The problem is that the difference in capital cost is so high. According to the Queen Street BRT IBC, the most expensive option for the BRT, that being Bus lanes with no reduction in car lanes (so with road widening and what not), as well as Bike lanes is planned to cost 500m dollars in capital costs, or about $21m per km, over its 24km length.

The Hurontario LRT is $4.6b in capital costs, or about $255m per km, over 18 kilometers, or 12x more expensive upfront (granted the Hurontario LRT has an underground station and an elevated viaduct, but the difference in price is still astronomical).

As for operating costs, the Hurontario LRT was given a billion dollars to operate the line over 30 years. This is approximately 33.3m per year. For Queen Street it was rated for $45m per year in 2019 and I'll include the addiitonal maintenance costs. If we assume that costs don't scale per km (which they absolutely should, and would make this comparison even more favourable to Queen Street), It would take 14 years for LRT to catch up to BRT. Realistically though the costs do scale with distance quite a bit, unfortunately I can't say by much, and I'm not going to pretend that it scales linearly, otherwise it will apparently take 900 years for the operating costs to catch up to the capital cost price difference. What is most likely true is that if at some point the BRT costs do catch up, it won't be until 30-40 years and at that point you'll likely have the ridership where you can safely upgrade to a light metro or something higher order than an LRT.
 
At this time, I would class 4 LRT/streetcar lines as failure that been built in the past 20 years compared to 6 BRT that are failures ae well.
May I ask what you consider to be failures and why?

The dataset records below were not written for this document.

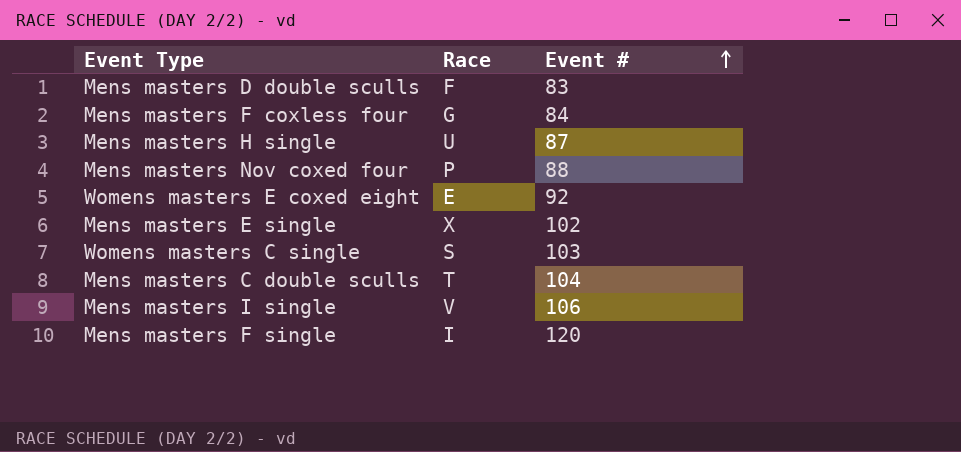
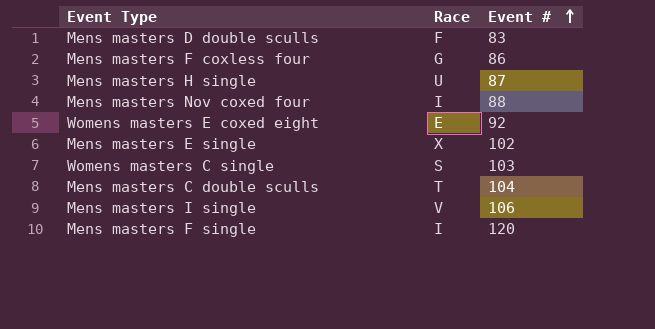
Mens masters F coxless four | Event #: 84 -> 86
Mens masters Nov coxed four | Race: P -> I

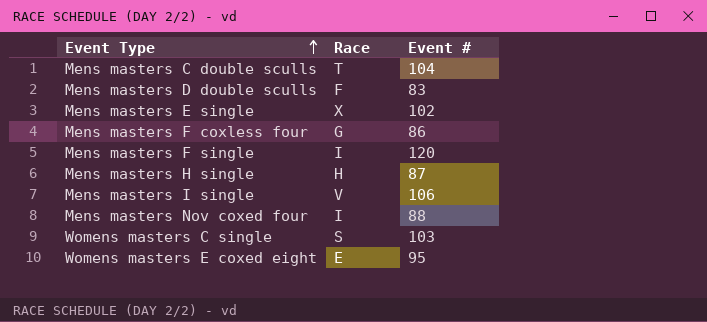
row order: Event # ascending -> Event Type ascending
Mens masters H single | Race: U -> H
Womens masters E coxed eight | Event #: 92 -> 95

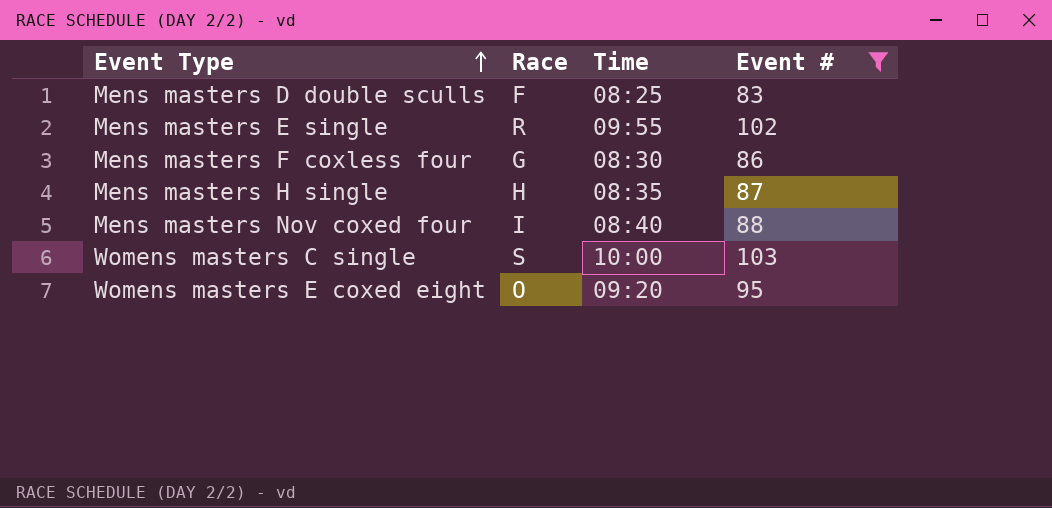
filter: none -> Event # <= 103
column Time | position: none -> 3
Mens masters E single | Race: X -> R
Womens masters E coxed eight | Race: E -> O

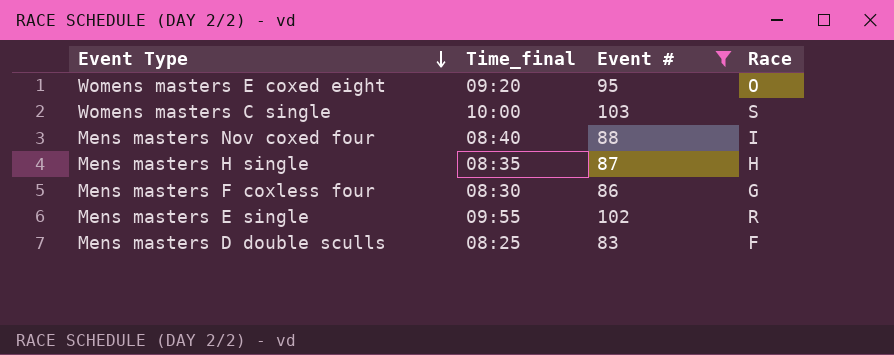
row order: Event Type ascending -> Event Type descending
column name: Time -> Time_final
column Race | position: 2 -> 4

On the point of cost, as I've written above, while it is true that BRT has higher capital and maintenance costs than LRT, the cost of LRT has skyrocketed so much in the past several years that it will take a long time for those operating costs to catch up, (Reminder that the Hurontario LRT went form $1.4b capital + operations compared to 2020 where the winning bid was $5.6 billion, although apparently the 1.4 didn't include utility relocations?) and by the time they do, many of the corridors we we're building BRTs will likely have the ridership to support a metro or a light metro. This isn't factoring how the operating costs for BRTs assume much higher frequencies than the LRT counterparts which means that transit users will get a travel experience where busses come far more often and they can spend less time waiting for their bus compared to waiting for their tram (As a reminder, the Hurontario LRT will operate at 7.5 minute headways, longer than the existing bus route along Hurontario).